REQUIRED WORK
Below is a set of entries. Print the line that contains "- 然后里面可以定义一个规范，例如run()方法作为入口，启动整个项目。" and every later line word for word, through the final one.

DATA
>>>
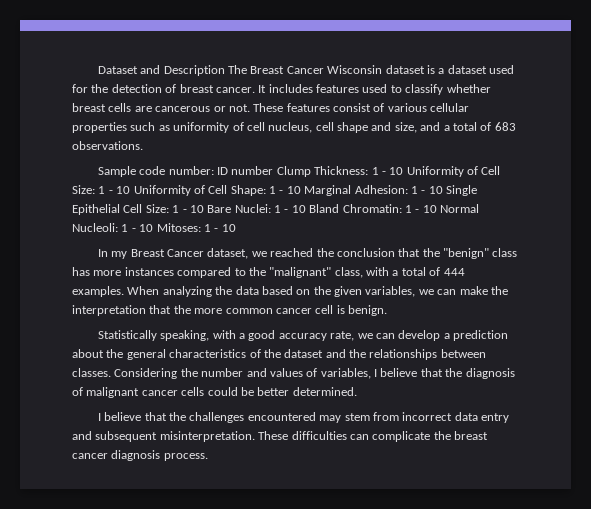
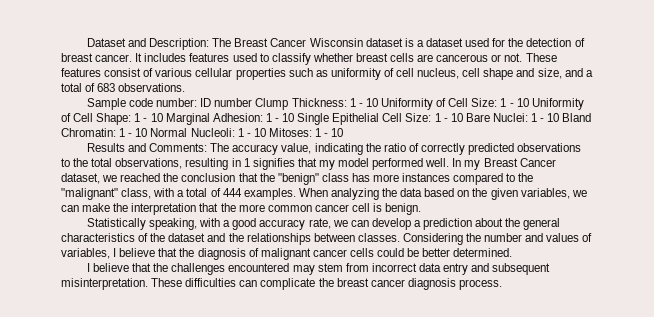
- Dataset and Description The Breast Cancer Wisconsin dataset is a dataset used for the detection of breast cancer.
+ Dataset and Description: The Breast Cancer Wisconsin dataset is a dataset used for the detection of breast cancer.
+ Results and Comments: The accuracy value, indicating the ratio of correctly predicted observations to the total observations, resulting in 1 signifies that my model performed well.

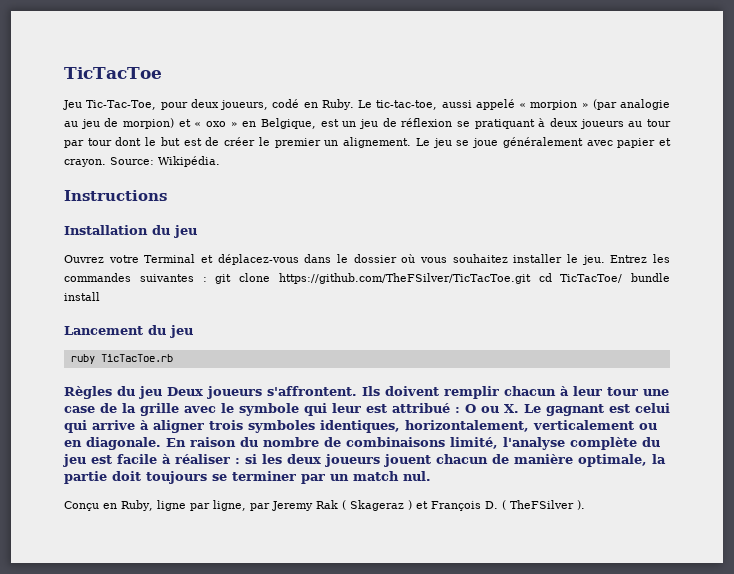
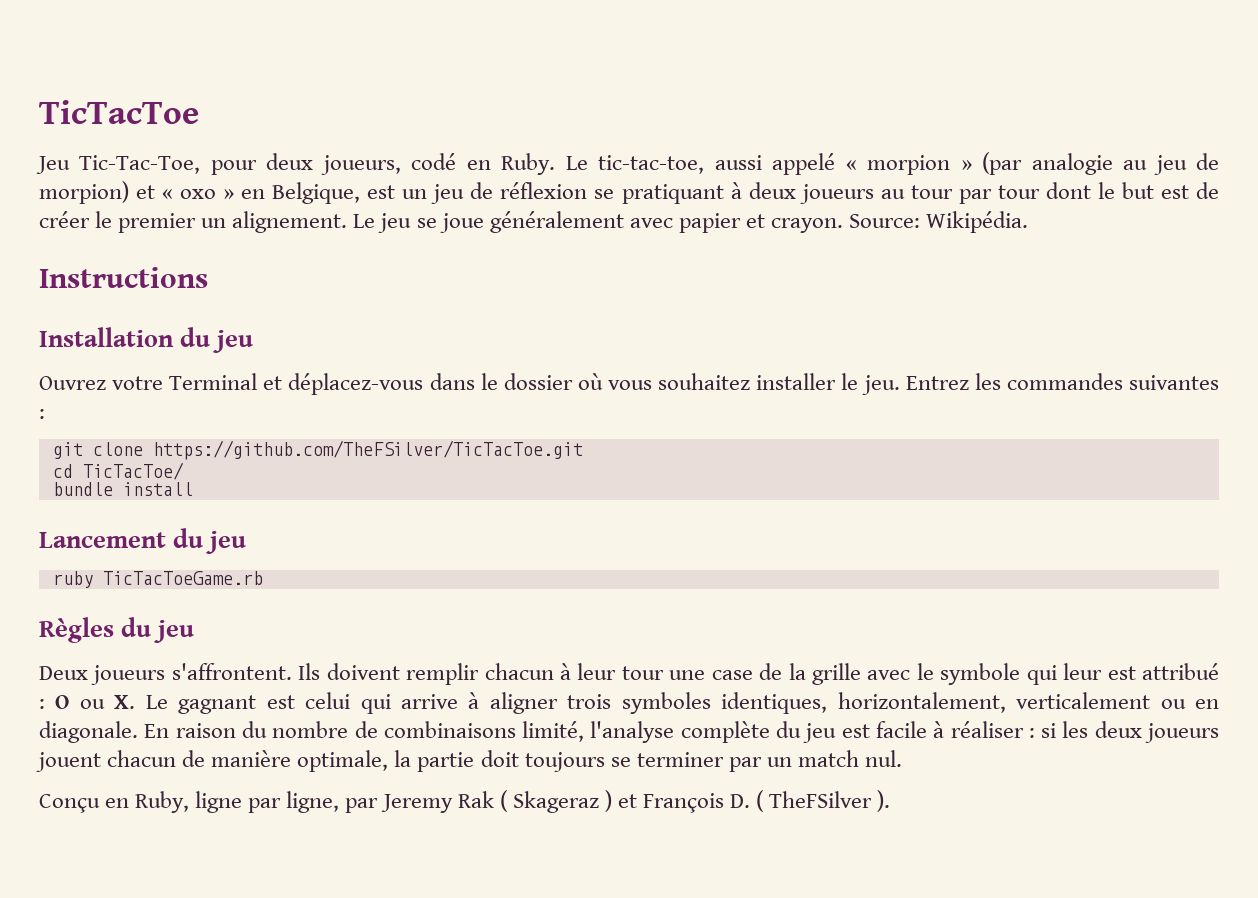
- Entrez les commandes suivantes : git clone https://github.com/TheFSilver/TicTacToe.git cd TicTacToe/ bundle install
+ Entrez les commandes suivantes :
+ git clone https://github.com/TheFSilver/TicTacToe.git
+ cd TicTacToe/
+ bundle install
- ruby TicTacToe.rb
+ ruby TicTacToeGame.rb
- Règles du jeu Deux joueurs s'affrontent.
+ Règles du jeu
+ Deux joueurs s'affrontent.

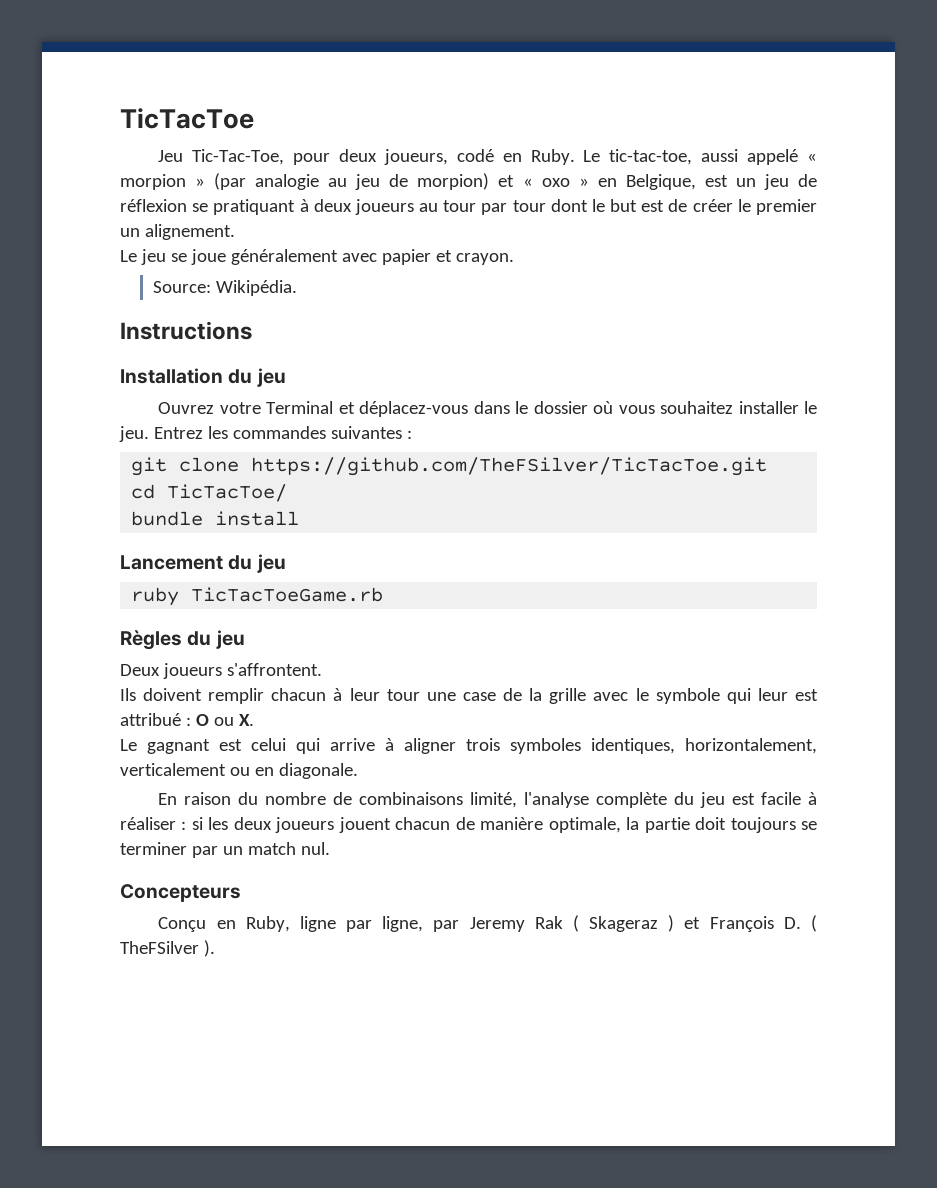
- Le tic-tac-toe, aussi appelé « morpion » (par analogie au jeu de morpion) et « oxo » en Belgique, est un jeu de réflexion se pratiquant à deux joueurs au tour par tour dont le but est de créer le premier un alignement. Le jeu se joue généralement avec papier et crayon. Source: Wikipédia.
+ Le tic-tac-toe, aussi appelé « morpion » (par analogie au jeu de morpion) et « oxo » en Belgique, est un jeu de réflexion se pratiquant à deux joueurs au tour par tour dont le but est de créer le premier un alignement.
+ Le jeu se joue généralement avec papier et crayon.
+ Source: Wikipédia.
- Deux joueurs s'affrontent. Ils doivent remplir chacun à leur tour une case de la grille avec le symbole qui leur est attribué :
+ Deux joueurs s'affrontent.
+ Ils doivent remplir chacun à leur tour une case de la grille avec le symbole qui leur est attribué :
- O ou X. Le gagnant est celui qui arrive à aligner trois symboles identiques, horizontalement, verticalement ou en diagonale. En raison du nombre de combinaisons limité, l'analyse complète du jeu est facile à réaliser :
+ O ou X.
+ Le gagnant est celui qui arrive à aligner trois symboles identiques, horizontalement, verticalement ou en diagonale.
+ En raison du nombre de combinaisons limité, l'analyse complète du jeu est facile à réaliser :
+ Concepteurs

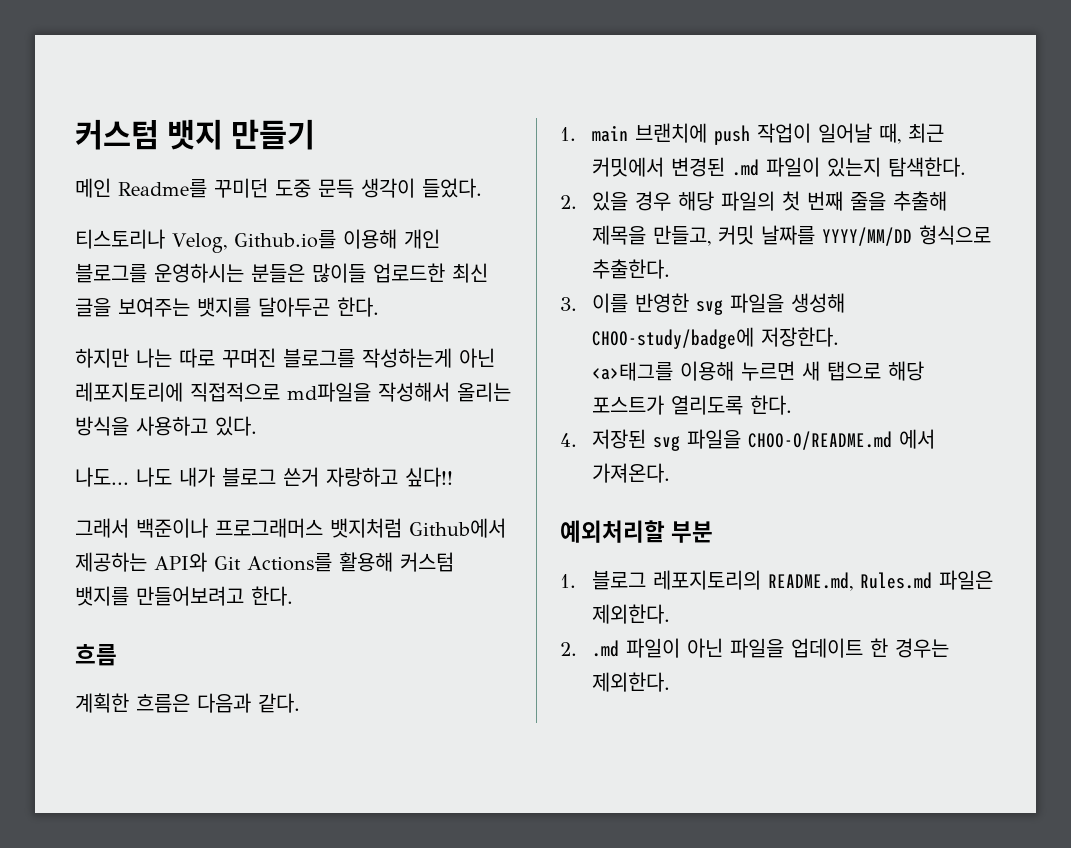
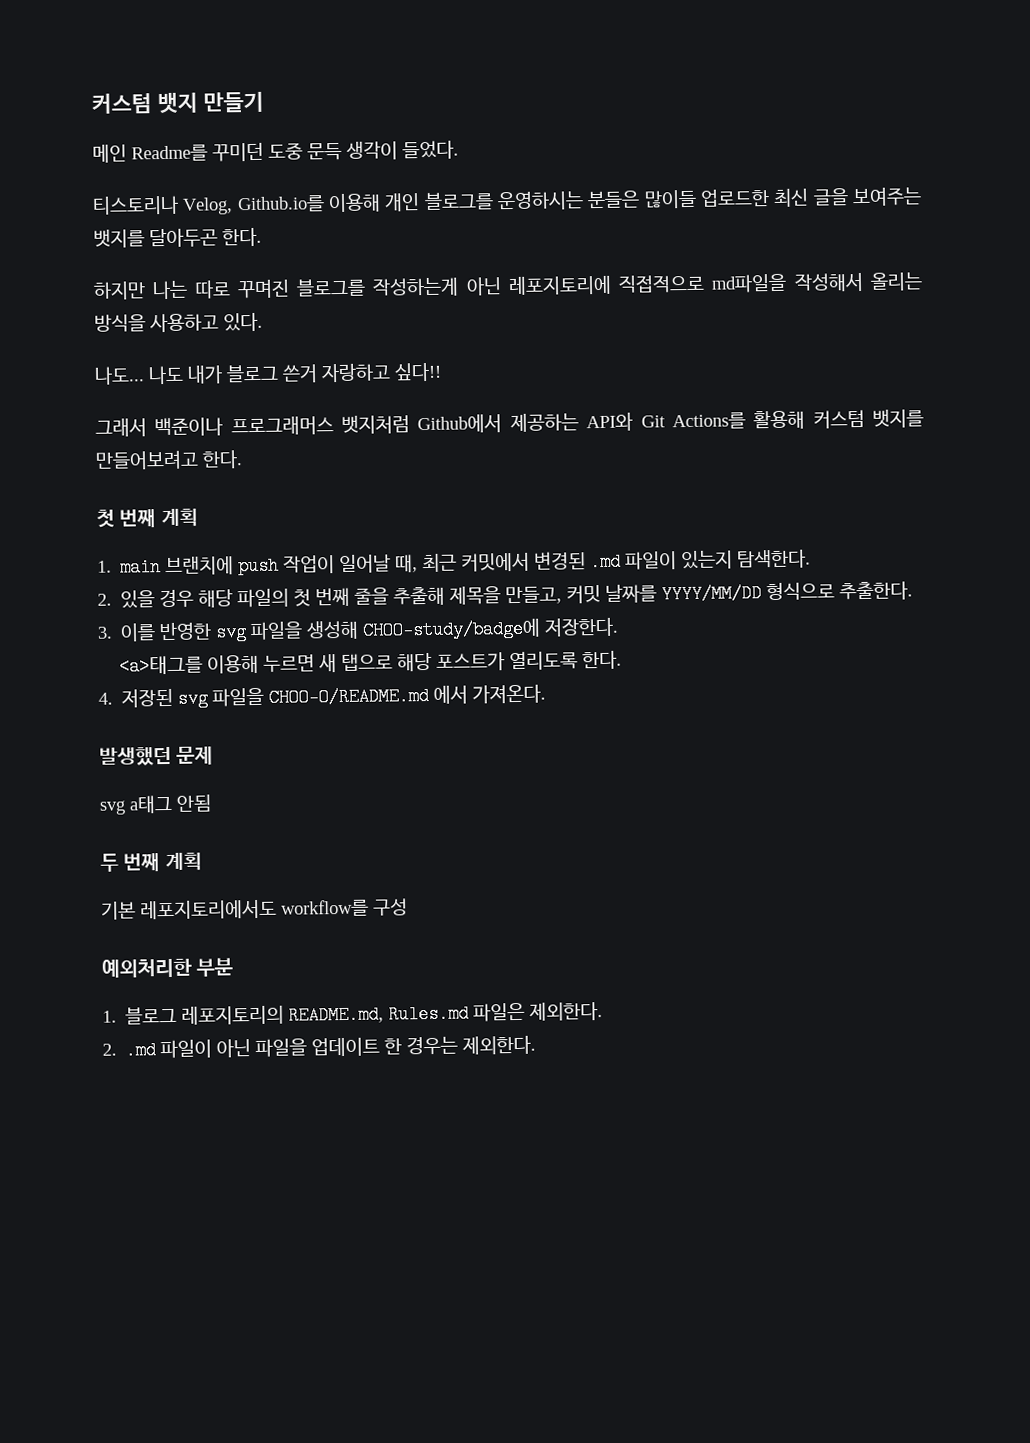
- 흐름
- 계획한 흐름은 다음과 같다.
+ 첫 번째 계획
- 예외처리할 부분
+ 발생했던 문제
+ svg a태그 안됨
+ 두 번째 계획
+ 기본 레포지토리에서도 workflow를 구성
+ 예외처리한 부분

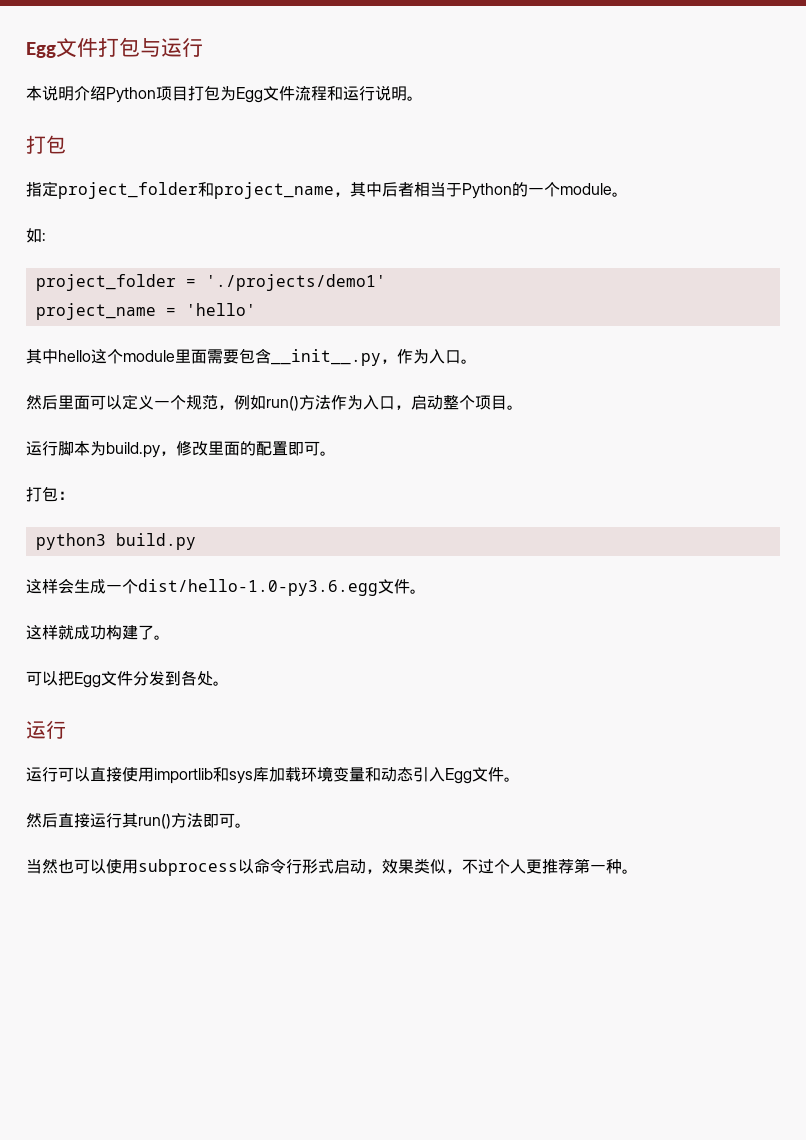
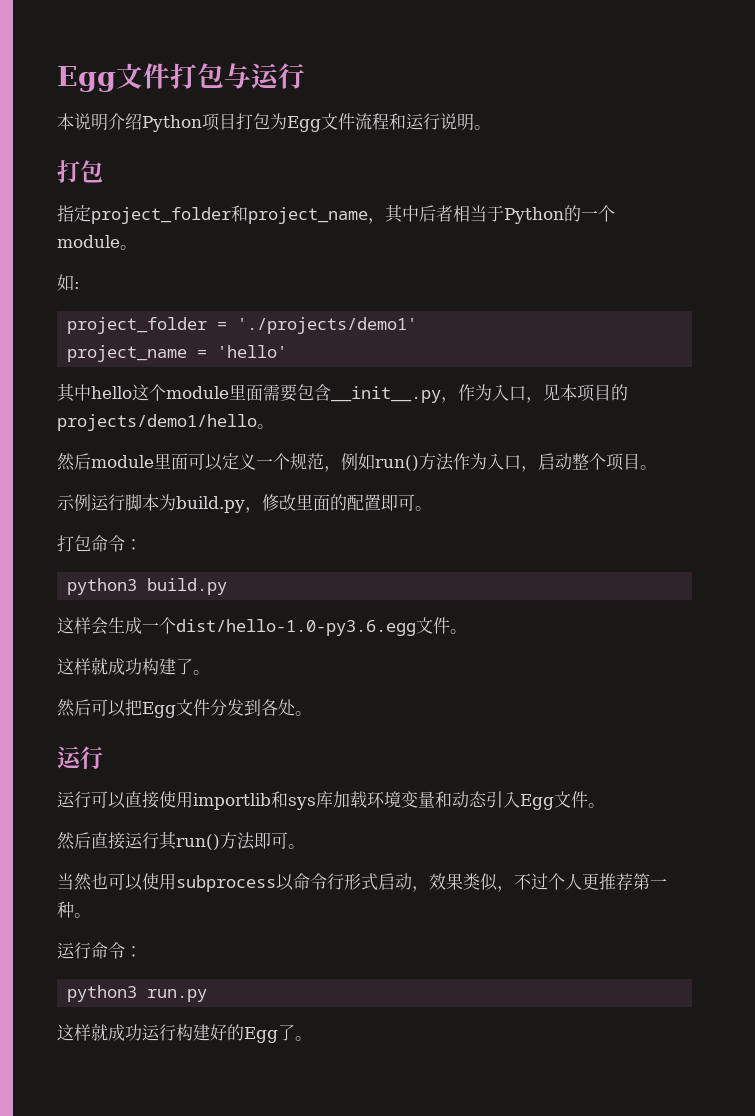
- 其中hello这个module里面需要包含__init__.py，作为入口。
- 然后里面可以定义一个规范，例如run()方法作为入口，启动整个项目。
+ 其中hello这个module里面需要包含__init__.py，作为入口，见本项目的projects/demo1/hello。
+ 然后module里面可以定义一个规范，例如run()方法作为入口，启动整个项目。
- 运行脚本为build.py，修改里面的配置即可。
+ 示例运行脚本为build.py，修改里面的配置即可。
- 打包：
+ 打包命令：
- 可以把Egg文件分发到各处。
+ 然后可以把Egg文件分发到各处。
+ 运行命令：
+ python3 run.py
+ 这样就成功运行构建好的Egg了。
<<<
ANSWER TO THIS PROBLEM
- 然后里面可以定义一个规范，例如run()方法作为入口，启动整个项目。
+ 其中hello这个module里面需要包含__init__.py，作为入口，见本项目的projects/demo1/hello。
+ 然后module里面可以定义一个规范，例如run()方法作为入口，启动整个项目。
- 运行脚本为build.py，修改里面的配置即可。
+ 示例运行脚本为build.py，修改里面的配置即可。
- 打包：
+ 打包命令：
- 可以把Egg文件分发到各处。
+ 然后可以把Egg文件分发到各处。
+ 运行命令：
+ python3 run.py
+ 这样就成功运行构建好的Egg了。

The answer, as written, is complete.